Lecture 2: Pharmacokinetics & Dynamics Flashcards
4 Processes of Pharmacokinetics
- Absorption
- Distribution
- Metabolism
- Excretion
Diffusion or Passive Transport
- Usually small, nonionized, or lipid-soluble molecules
- People in a crowded room, “passively” spilling into the hallways
Active Transport
- Usually large, ionized, or water-soluble molecules
- People “pushing” their way into our crowded pharmacology classroom
Absorption
- Movement from site of administration to circulating fluids
- Primary factor determining length of time for effect of drug to occur
Factors Affecting Drug Absorption
- Route of administration
- Drug formulation
- Drug dosage
- Digestive motility (if givenPO)
- Digestive tract enzymes (if given PO)
- Blood flow at admin site (IM or Subcut)
- Degree of ionization of drug
- pH of surrounding environment (PO)
Distribution
Medications are distributed by Blood
- Greater blood flow to area, higher concentration of drug is delivered
- IV vs. IM vs. Subcut
Enterohepatic Recirculation
- Drugs excreted in bile
- Bile recirculates to liver
- Prolongs activity of drug
Excretion
Primary site of excretion of drugs is kidneys.
-Secretion mechanism is less active in infants and older adults
Excretion
-Renal failure
- Drugs retained for extended times
- Dosages must be reduced
-Must avoid any nephrotoxic drug, but all drugs should be monitored and doses lowered.
Serum Peaks and Troughs
- A serum trough level is drawn about 30 minutes prior to your next dose of the medication. This will show the amount of the drug at its lowest level in your system
- The peak level is usually drawn 30 minutes after med admin if in IV form or about an hour or two if orally. The peak shows the medication at its highest level in your system .

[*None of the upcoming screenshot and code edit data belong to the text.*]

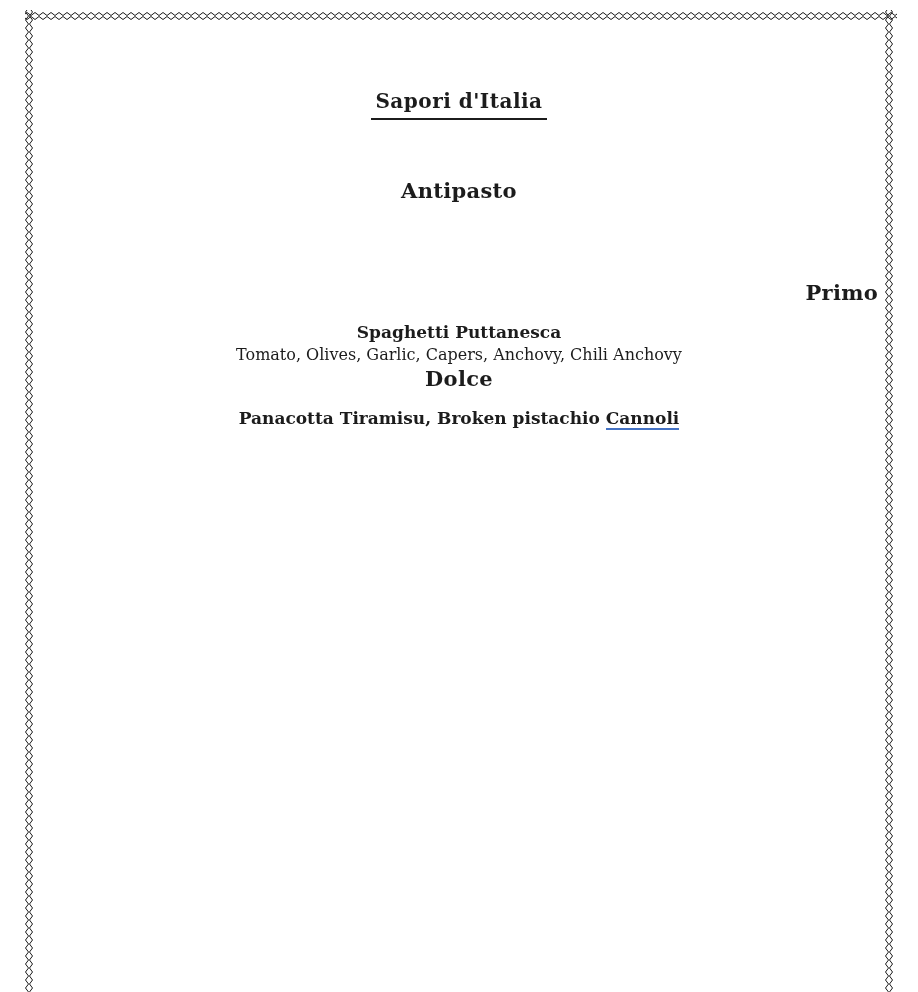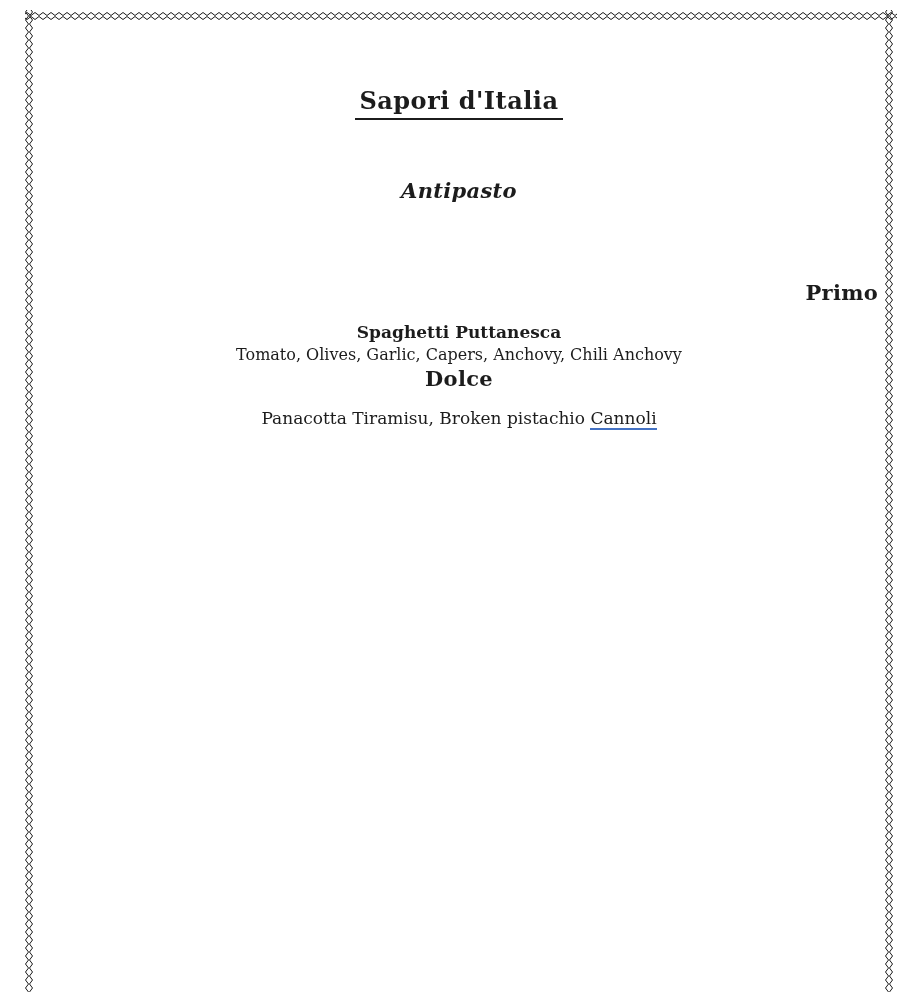"Sapori d'Italia" .menu-title { font-size: 24px -> 20px }
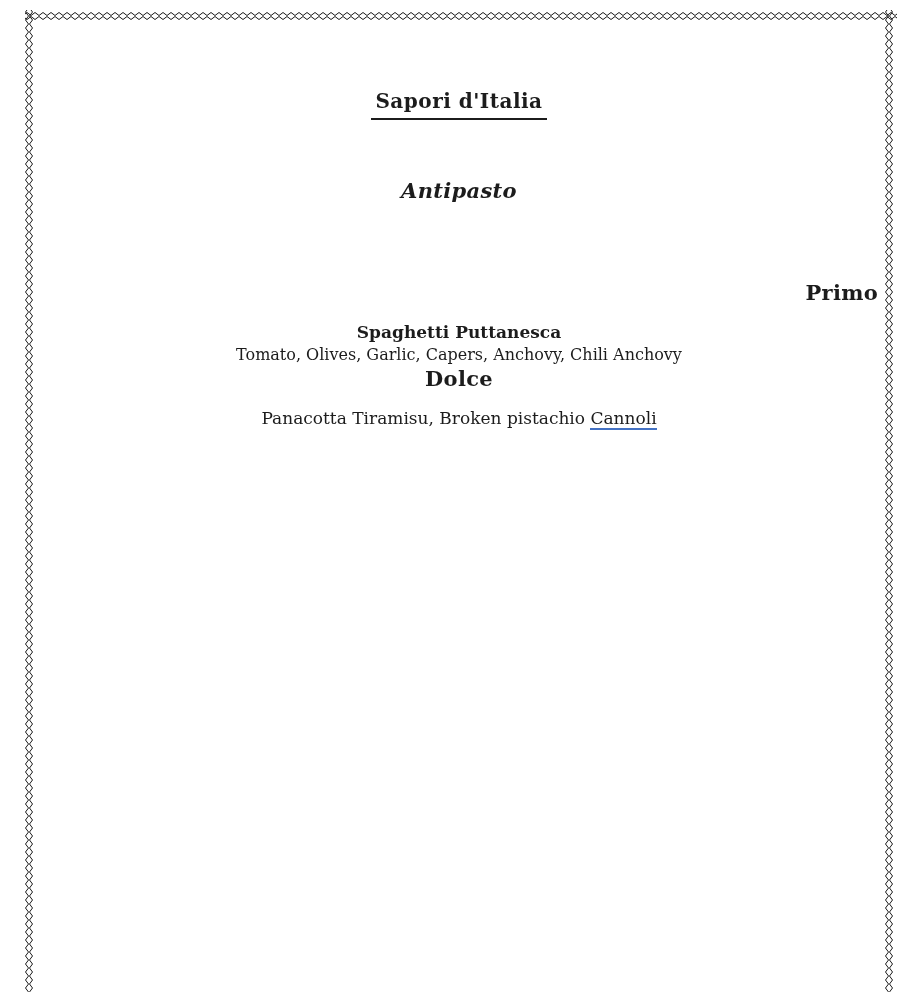"Antipasto" .mt-s1 { font-style: italic -> none }
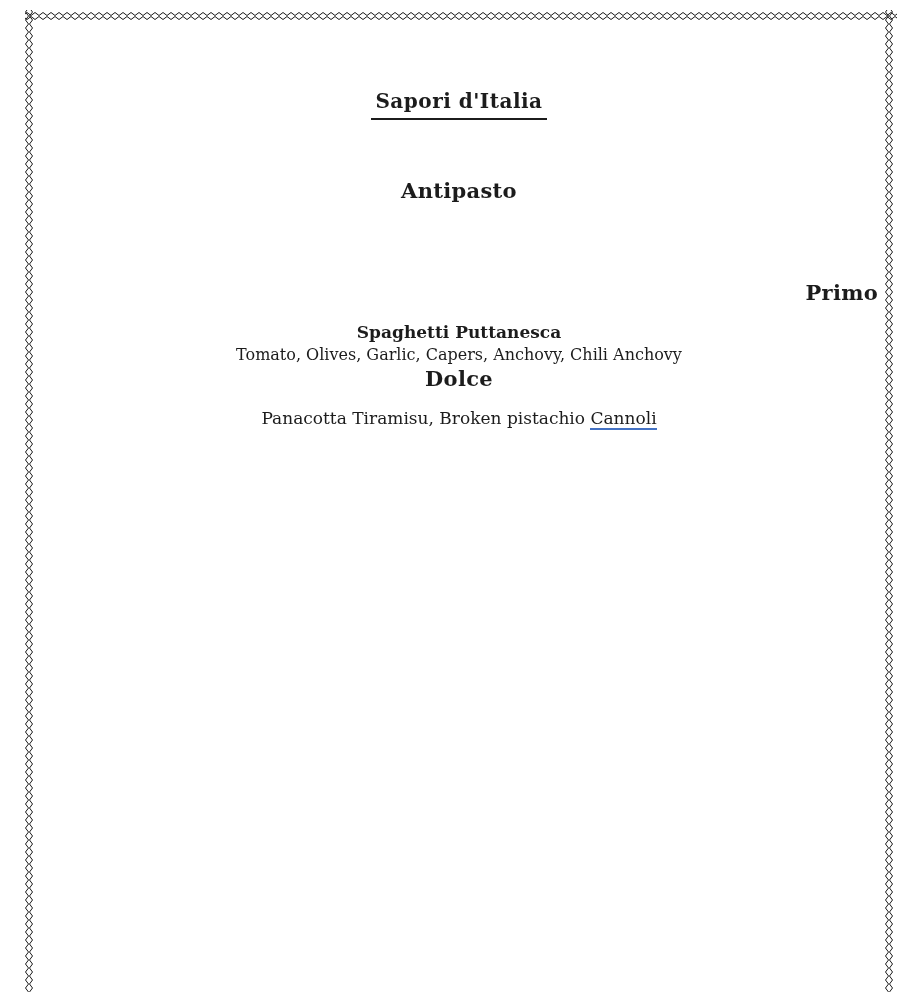"Panacotta Tiramisu, Broken pistachio" .dolce-line { font-weight: normal -> bold }
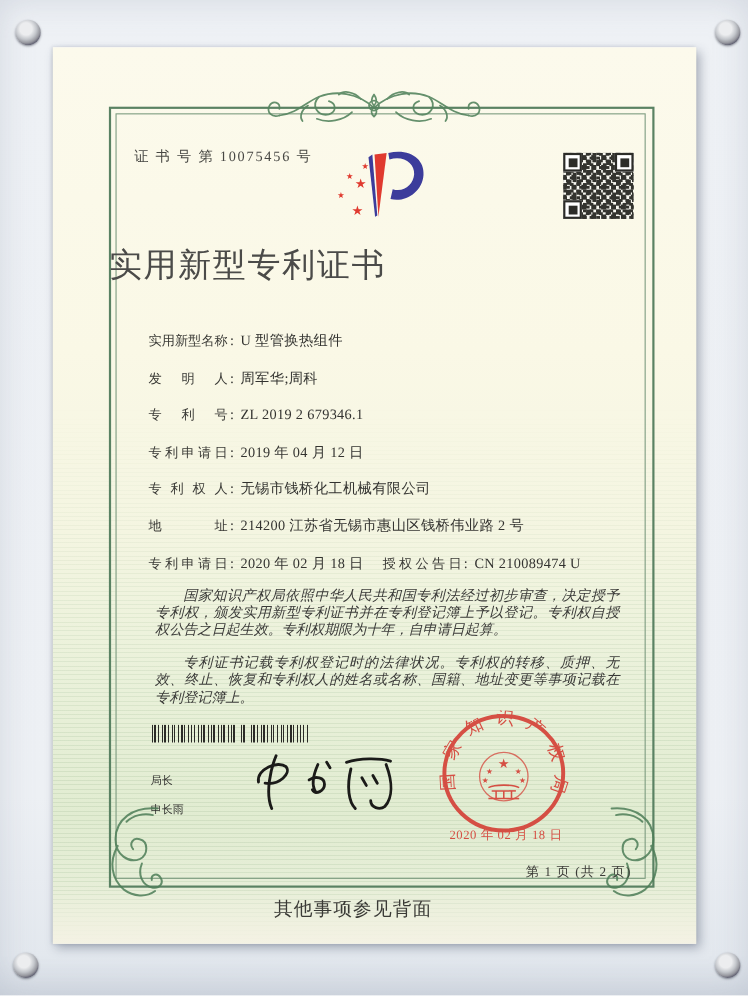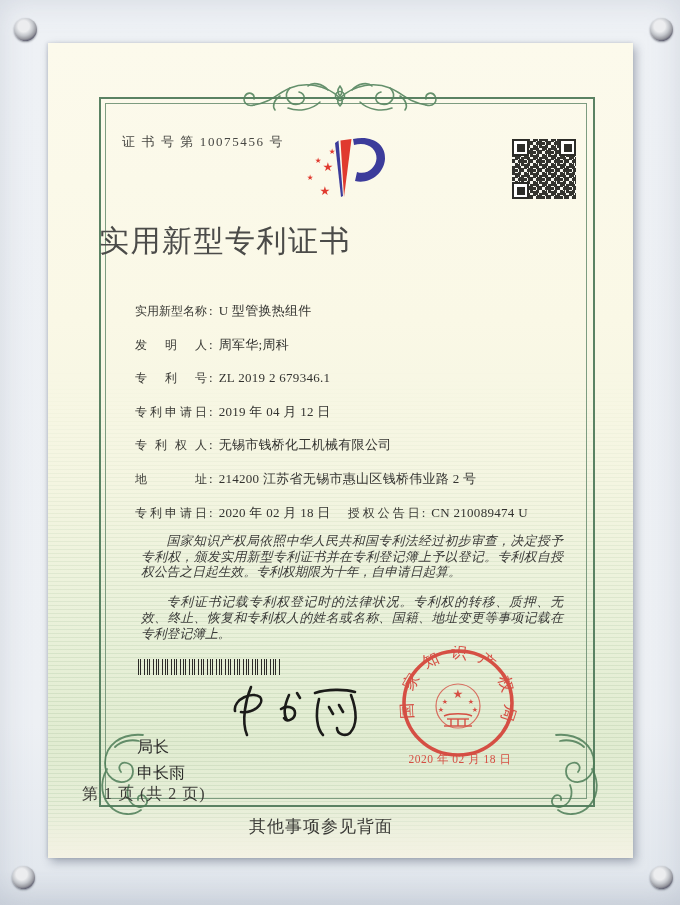"局长" .sig-block { font-size: 16px -> 10px; margin-top: 36px -> none }
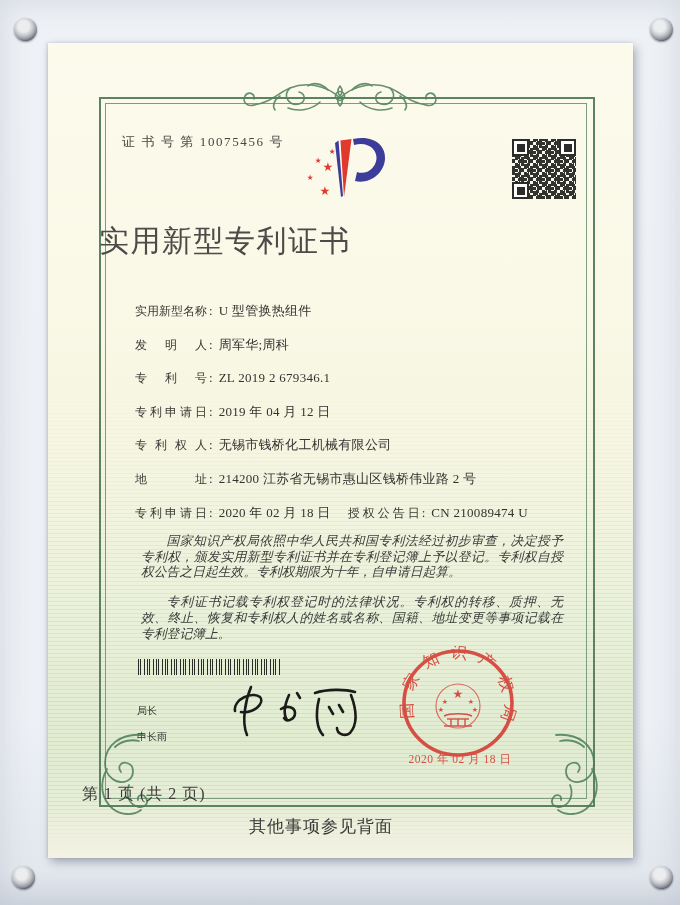"第 1 页 (共 2" .page-no { font-size: 16px -> 12px; text-align: left -> right }
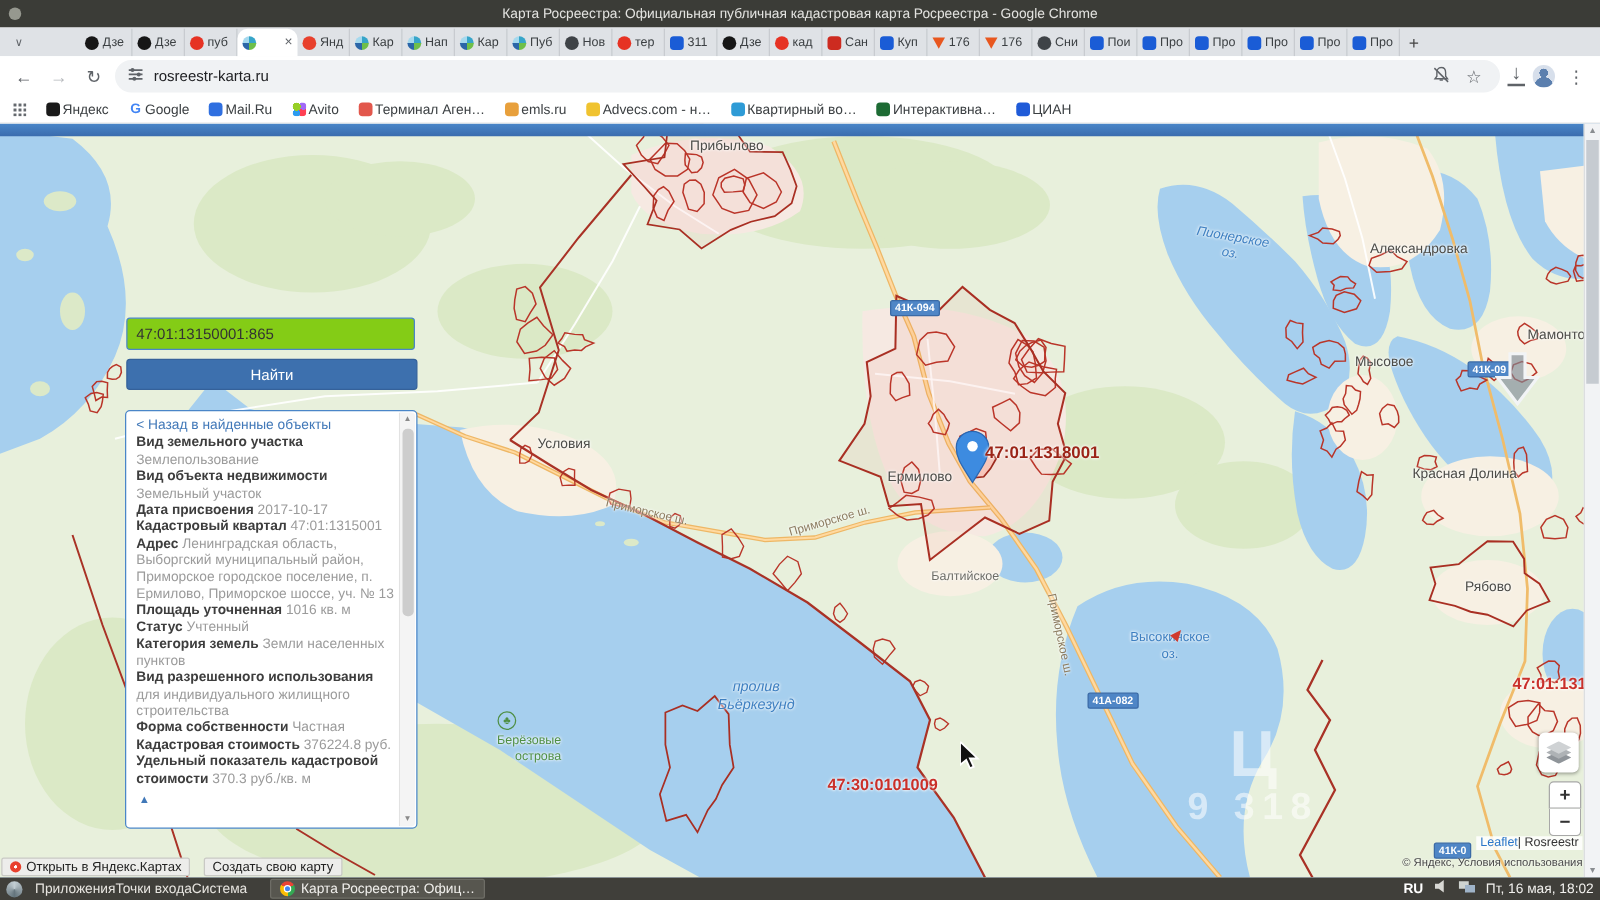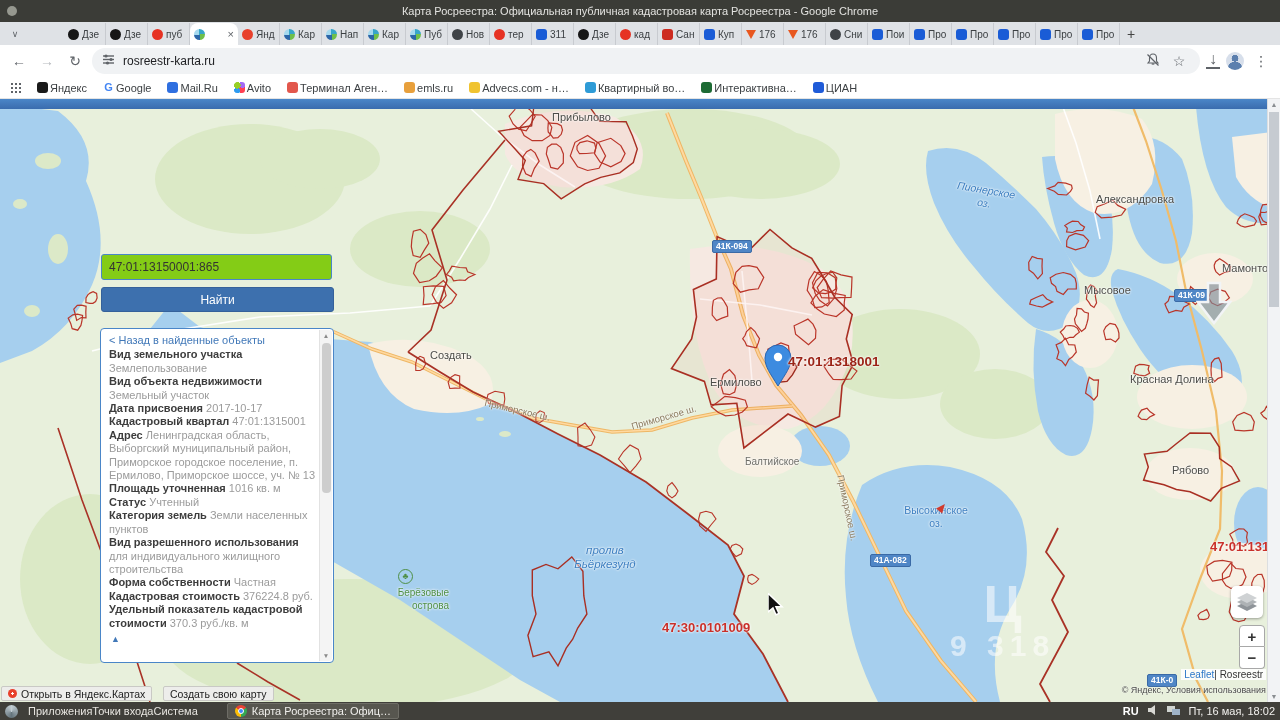"Создать" div.mlbl { text: Создать -> Условия }
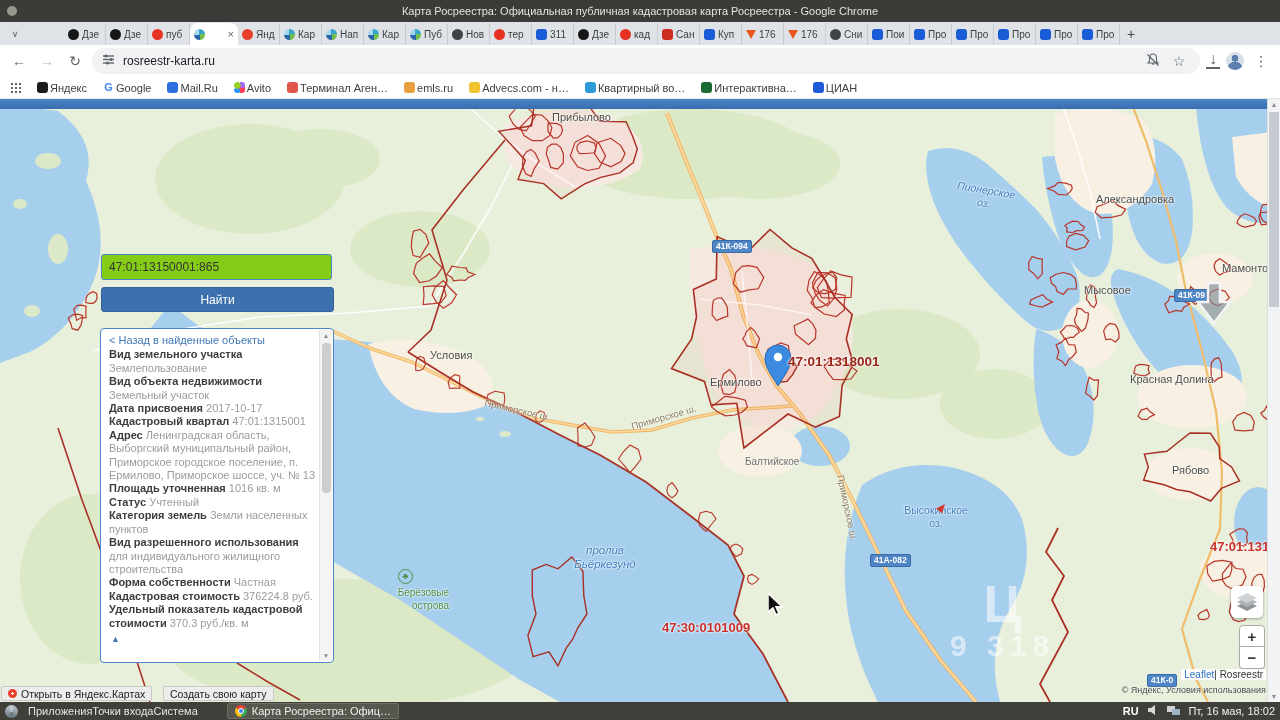"Карта Росреестра: Офиц…" #tb-win { margin-left: 19px -> 8px }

This allows the doctor to maintain a safe level of medication in the system
Median Effective Dose (ED50)
Dose that produces therapeutic response in 50% of a group
Many clients require more or less
Absorption
-Food
food increases the pH of the stomach
food can SLOW absorption
Drug-drug interactions can compete for absorption
Herbs can make a difference in absorption
Barriers affecting drug distribution
& Capillary beds
Blood-brain barrier
fetal-placental barrier
Drug-protein complexes make the drug to large to pass through capillary beds or cells
Drug-Protein Complexes
These complexes are too large to cross capillary membranes; thus the drug is not available for distribution to body tissues.
Only unbound (free) drugs can reach their target cells or be excreted by the kidneys.
Considerations for Pt’s w/ Low Albumin
- Albumin 2.1
- Total protein 3
If a pt has low albumin levels and overall protein levels drugs will not bind with protein complexes.